Phillip Borsos was a prodigious talent whose brief but admired filmmaking career ended with his untimely death in 1995. Borsos’ legacy belies his mere 41 years in the richness and maturity of his filmmaking, including the acclaimed and much loved feature The Grey Fox (1982) and his lasting impact on the Canadian film community. Peter O'Brian, Borsos’ friend and the producer of his films The Grey Fox and One Magic Christmas (1985), praised him as "one of our few great filmmakers…. There's no one's work I admire more in Canada."

Borsos studied at the Banff School of Fine Arts and the Vancouver School of Art (now called the Emily Carr Institute of Art and Design). His student films The Barking Dog (1973) and Cadillac (1975) (a stylish, smart take on the mundane world of car sales), reflect the early development of his visual technique and shrewd sense of how to engage the audience. Almost immediately after embarking on his professional career, Borsos established his reputation with three award-winning short films: Cooperage (1976), Spartree (1977) and Nails (1979). Among other accolades, all three films won the Canadian Film Award for best short, and Nails received an Oscar nomination for best documentary short.
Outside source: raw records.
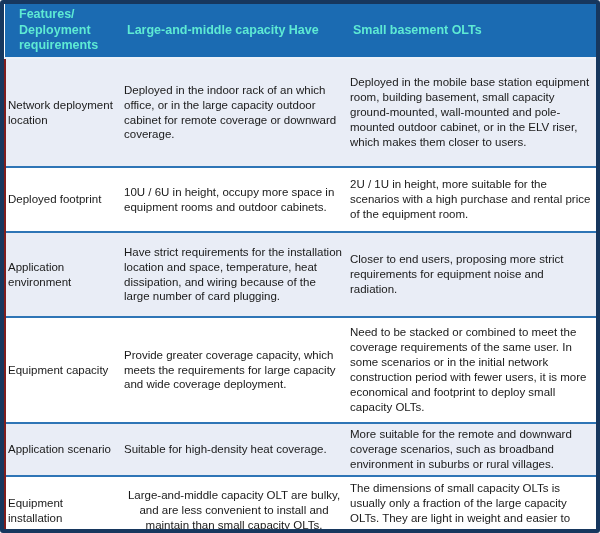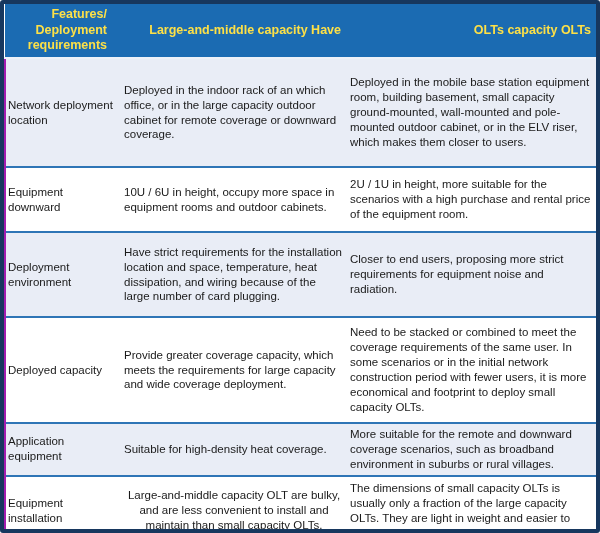--- a/index.html
+++ b/index.html
@@ -24,40 +24,40 @@
     color: #1a1a1a;
     font-size: 11.5px;
     line-height: 1.3;
   }
   col.c1 { width: 116px; }
   col.c2 { width: 226px; }
   col.c3 { width: 250px; }
 
   thead th {
     background: #1B6BB2;
-    color: #fde047;
+    color: #5eead4;
     font-weight: bold;
     font-size: 12.5px;
     line-height: 1.25;
-    text-align: right;
+    text-align: left;
     vertical-align: middle;
     height: 49px;
     padding: 2px 6px;
     border-bottom: 2px solid #EDF1F8;
   }
   thead th.first { padding: 2px 14px; }
 
   tbody td {
     vertical-align: middle;
     padding: 3px 3px;
     border-top: 2px solid #2E75B6;
   }
   tbody tr.first td { border-top: none; }
   tbody tr:last-child td { border-bottom: 2px solid #2E75B6; }
-  tbody td:first-child { border-left: 2px solid #a21caf; padding-left: 2px; }
+  tbody td:first-child { border-left: 2px solid #7f1d1d; padding-left: 2px; }
   tbody td:last-child { border-right: 2px solid #3b82f6; padding-right: 2px; }
 
   tr.shade td { background: #E9EDF6; }
   tr.plain td { background: #ffffff; }
 
   tr.r0 td { height: 101px; }
   tr.r1 td { height: 57px; }
   tr.r2 td { height: 77px; }
   tr.r3 td { height: 98px; }
   tr.r4 td { height: 43px; }
@@ -72,46 +72,46 @@
   <table class="olt">
     <colgroup>
       <col class="c1">
         <col class="c2">
         <col class="c3">
     </colgroup>
     <thead>
       <tr>
         <th class="first">Features/ Deployment requirements</th>
         <th>Large-and-middle capacity Have</th>
-        <th>OLTs capacity OLTs</th>
+        <th>Small basement OLTs</th>
       </tr>
     </thead>
     <tbody>
       <tr class="shade r0 first">
         <td>Network deployment location</td>
         <td>Deployed in the indoor rack of an which office, or in the large capacity outdoor cabinet for remote coverage or downward coverage.</td>
         <td>Deployed in the mobile base station equipment room, building basement, small capacity ground-mounted, wall-mounted and pole-mounted outdoor cabinet, or in the ELV riser, which makes them closer to users.</td>
       </tr>
       <tr class="plain r1">
-        <td>Equipment downward</td>
+        <td>Deployed footprint</td>
         <td>10U / 6U in height, occupy more space in equipment rooms and outdoor cabinets.</td>
         <td>2U / 1U in height, more suitable for the scenarios with a high purchase and rental price of the equipment room.</td>
       </tr>
       <tr class="shade r2">
-        <td>Deployment environment</td>
+        <td>Application environment</td>
         <td>Have strict requirements for the installation location and space, temperature, heat dissipation, and wiring because of the large number of card plugging.</td>
         <td>Closer to end users, proposing more strict requirements for equipment noise and radiation.</td>
       </tr>
       <tr class="plain r3">
-        <td>Deployed capacity</td>
+        <td>Equipment capacity</td>
         <td>Provide greater coverage capacity, which meets the requirements for large capacity and wide coverage deployment.</td>
         <td>Need to be stacked or combined to meet the coverage requirements of the same user. In some scenarios or in the initial network construction period with fewer users, it is more economical and footprint to deploy small capacity OLTs.</td>
       </tr>
       <tr class="shade r4">
-        <td>Application equipment</td>
+        <td>Application scenario</td>
         <td>Suitable for high-density heat coverage.</td>
         <td>More suitable for the remote and downward coverage scenarios, such as broadband environment in suburbs or rural villages.</td>
       </tr>
       <tr class="plain r5">
         <td>Equipment installation</td>
         <td class="center">Large-and-middle capacity OLT are bulky, and are less convenient to install and maintain than small capacity OLTs.</td>
         <td>The dimensions of small capacity OLTs is usually only a fraction of the large capacity OLTs. They are light in weight and easier to install and maintain.</td>
       </tr>
     </tbody>
   </table>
The successful trilogy demonstrated Borsos’ concerns with industry, tradition and almost-forgotten crafts. Cooperage is a look at wooden barrel-making at the Sweeney Cooperage, built in 1895. He used this location to shoot The Barking Dog and returned again for the filming of The Grey Fox. Spartree provides a breathtaking glimpse at a disappearing and dangerous logging technique. Using long tracking shots to capture the natural beauty of the B.C. rainforest, Borsos displayed his fastidious, characteristic visual style. In Nails, once more he contrasted the skilled labour of traditional tradespeople with modern, mechanized processes. This time, he turned the presumably dull subject matter of nail making into something spectacular to watch. As a Los Angeles Times review put it, “Who'd have thought the subject could be so interesting, or so exciting photographically?”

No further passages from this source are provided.